Hence, in order to ensure this transformation is safe we mov the value
of the original register into x16 and use x16 for the BR.

As an example when optimising for size:
a
    BLR x0
instruction would get transformed to something like
    BL __call_indirect_x0
where __call_indirect_x0 labels a thunk that contains
__call_indirect_x0:
    MOV X16, X0
    BR X16
    <speculation barrier>

The first version of this patch used local symbols specific to a
compilation unit to try and avoid relocations.
This was mistaken since functions coming from the same compilation unit
can still be in different sections, and the assembler will insert
relocations at jumps between sections.

On any relocation the linker is permitted to emit a veneer to handle
jumps between symbols that are very far apart.  The registers x16 and
x17 may be clobbered by these veneers.
Hence the function stubs cannot rely on the values of x16 and x17 being
the same as just before the function stub is called.

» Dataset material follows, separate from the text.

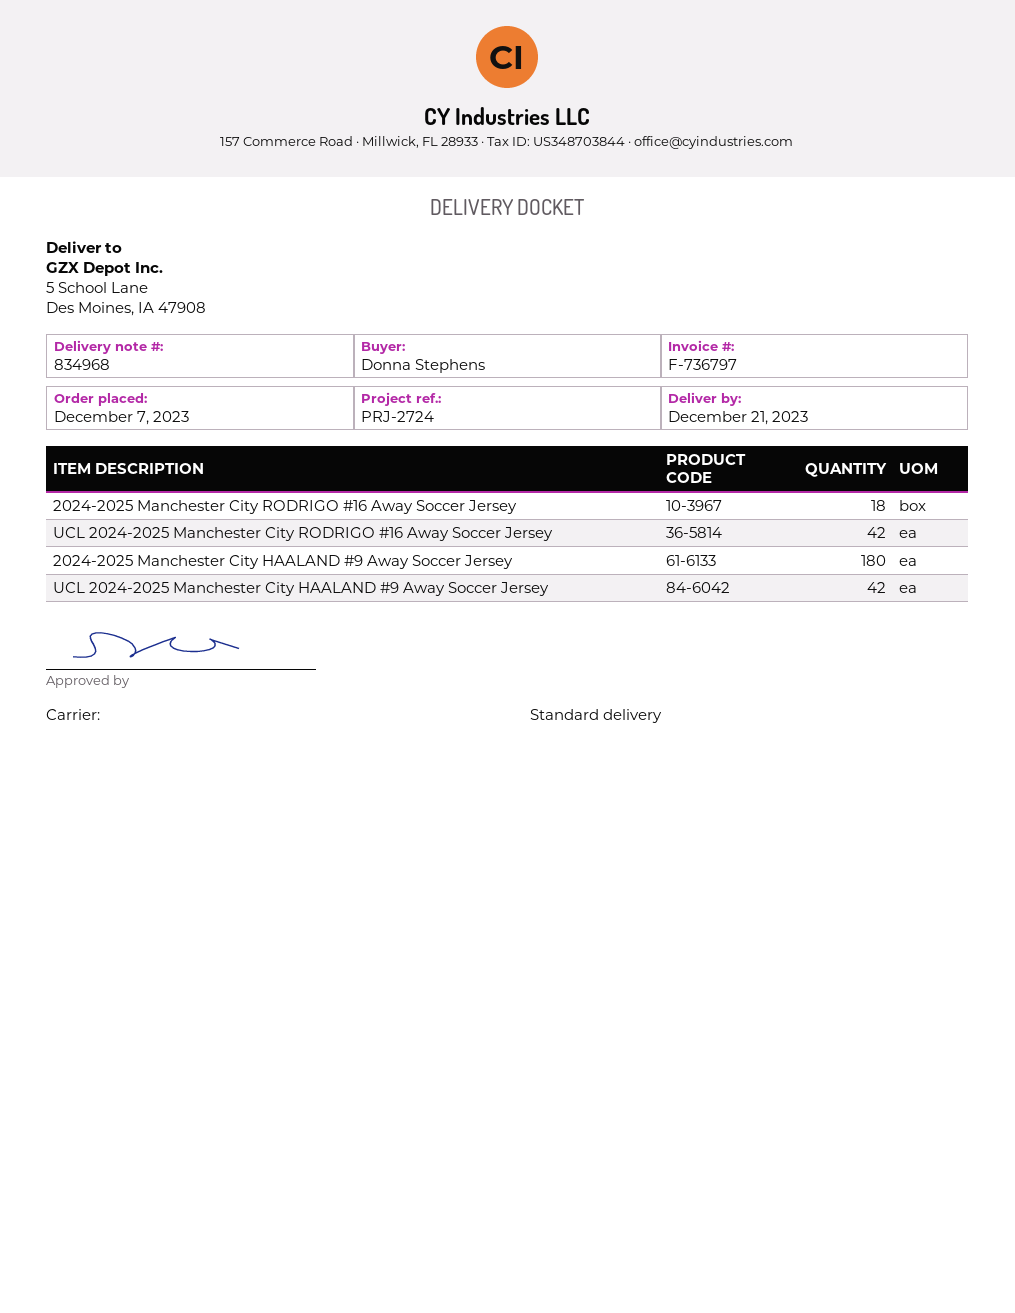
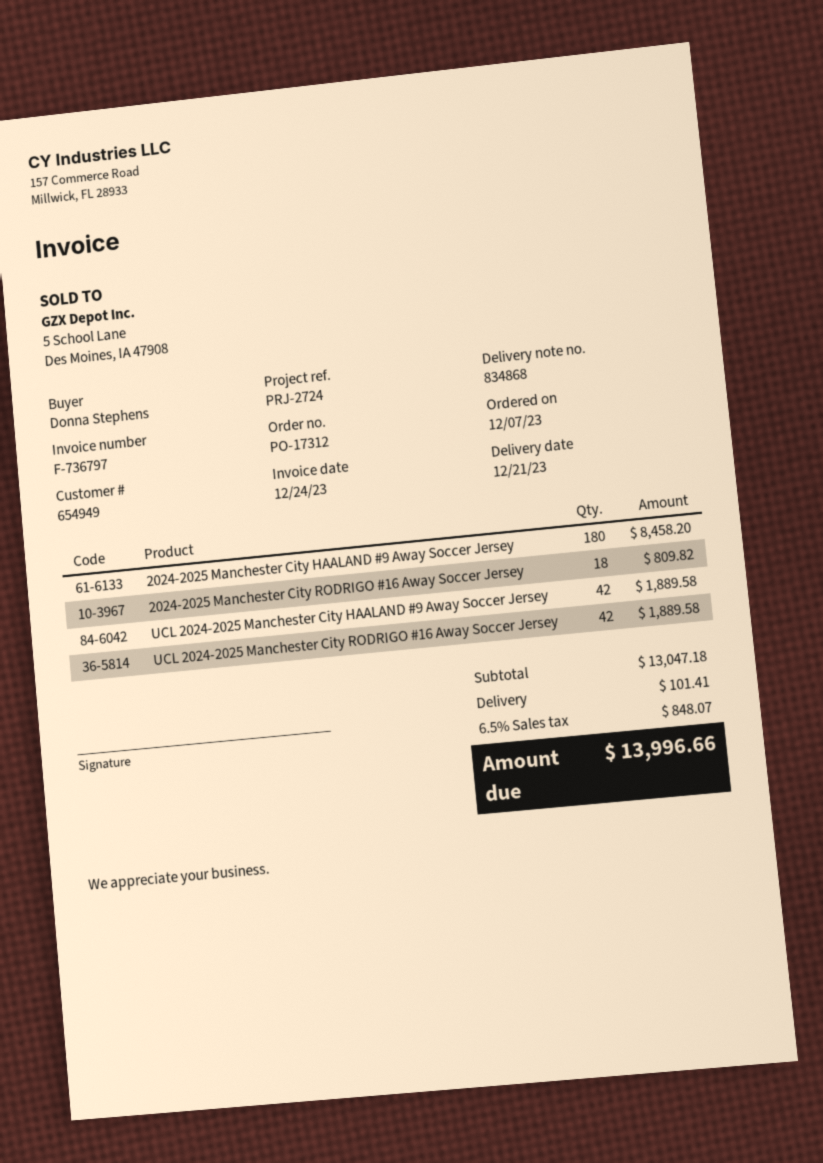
delivery note number: 834968 -> 834868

Similar can be said for the hot/cold partitioning of single functions,
so function-local stubs have the same restriction.

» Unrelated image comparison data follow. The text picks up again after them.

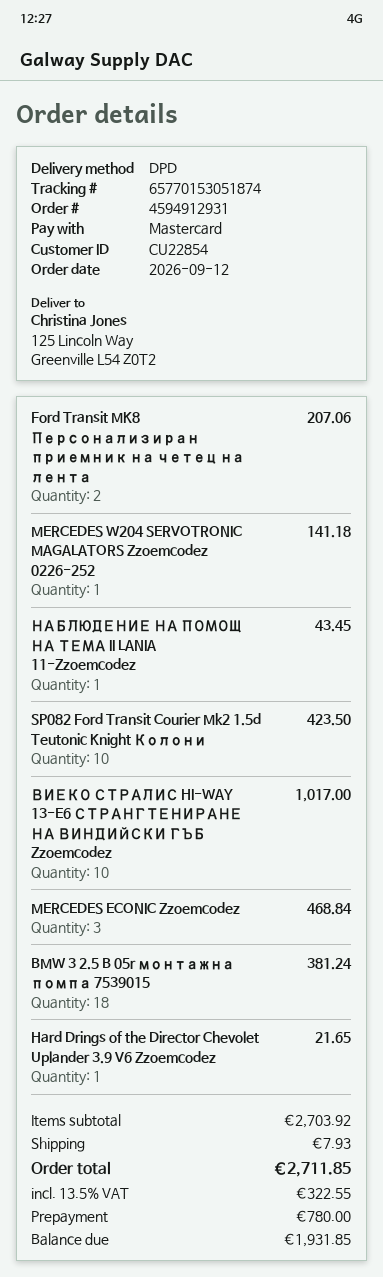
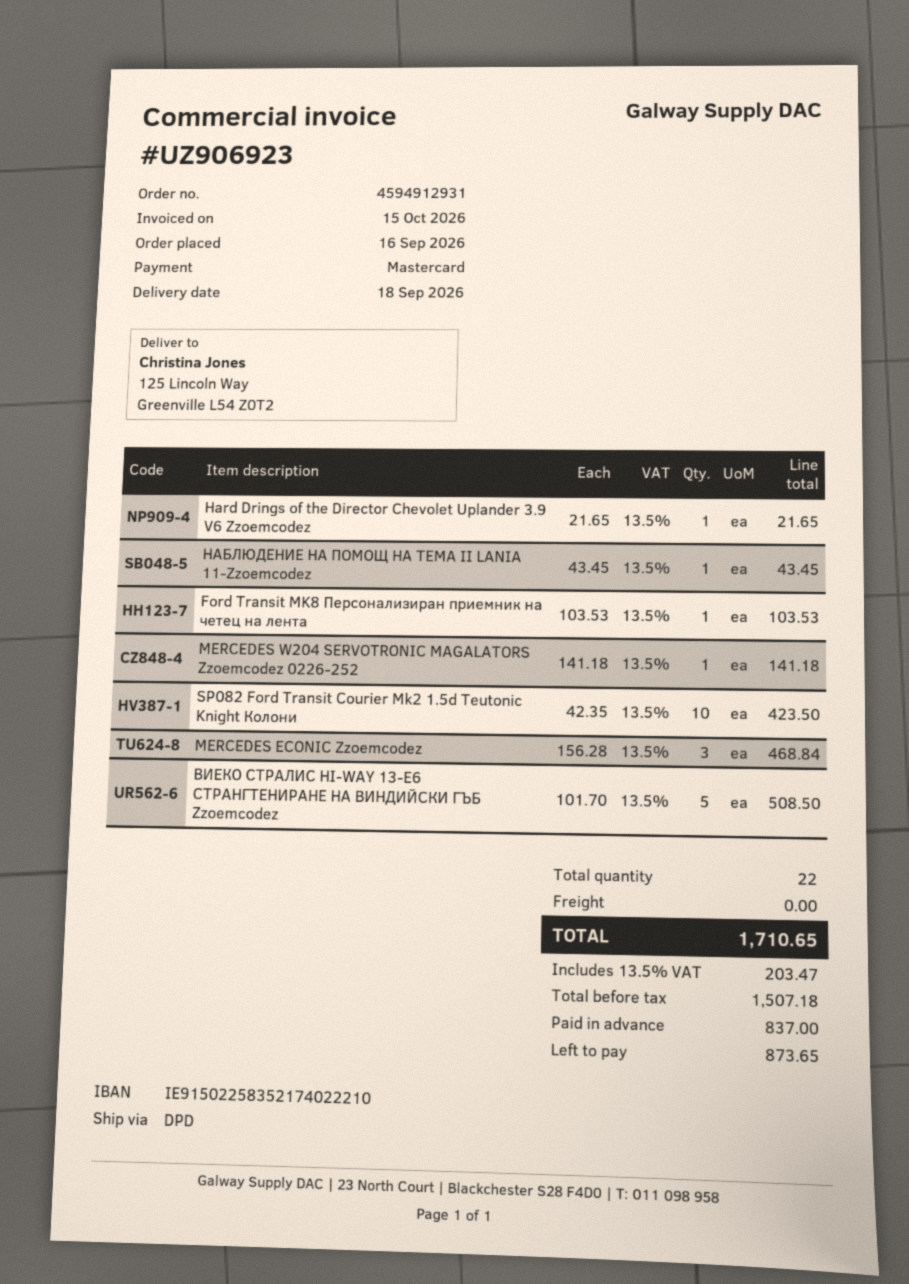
order date: 2026-09-12 -> 2026-09-16
Ford Transit MK8 Персонализиран приемник на четец на лента: 2 for 207.06 -> 1 for 103.53
ВИЕКО СТРАЛИС HI-WAY 13-E6 СТРАНГТЕНИРАНЕ НА ВИНДИЙСКИ ГЪБ Zzoemcodez: 10 for 1017.00 -> 5 for 508.50
BMW 3 2.5 B 05r монтажна помпа 7539015: 18 for 381.24 -> none
shipping: 7.93 -> 0.00
tax: 13.5% = 322.55 -> 13.5% = 203.47
total: 2711.85 -> 1710.65
deposit: 780.00 -> 837.00
balance: 1931.85 -> 873.65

This updated version of the patch never emits function stubs for x16 and
x17, and instead forces other registers to be used.

Given the above, there is now no benefit to local symbols (since they
are not enough to avoid dealing with linker intricacies).  This patch
now uses global symbols with hidden visibility each stored in their own
COMDAT section.  This means stubs can be shared between compilation
units while still avoiding the PLT indirection.

This patch also removes the `__call_indirect_x30` stub (and
function-local equivalent) which would simply jump back to the original
location.

The function-local stubs are emitted to the assembly output file in one
chunk, which means we need not add the speculation barrier directly
after each one.
This is because we know for certain that the instructions directly after
the BR in all but the last function stub will be from another one of
these stubs and hence will not contain a speculation gadget.
Instead we add a speculation barrier at the end of the sequence of
stubs.

The global stubs are emitted in COMDAT/.linkonce sections by
themselves so that the linker can remove duplicates from multiple object
files.  This means they are not emitted in one chunk, and each one must
include the speculation barrier.

Another difference is that since the global stubs are shared across
compilation units we do not know that all functions will be targeting an
architecture supporting the SB instruction.
Rather than provide multiple stubs for each architecture, we provide a
stub that will work for all architectures -- using the DSB+ISB barrier.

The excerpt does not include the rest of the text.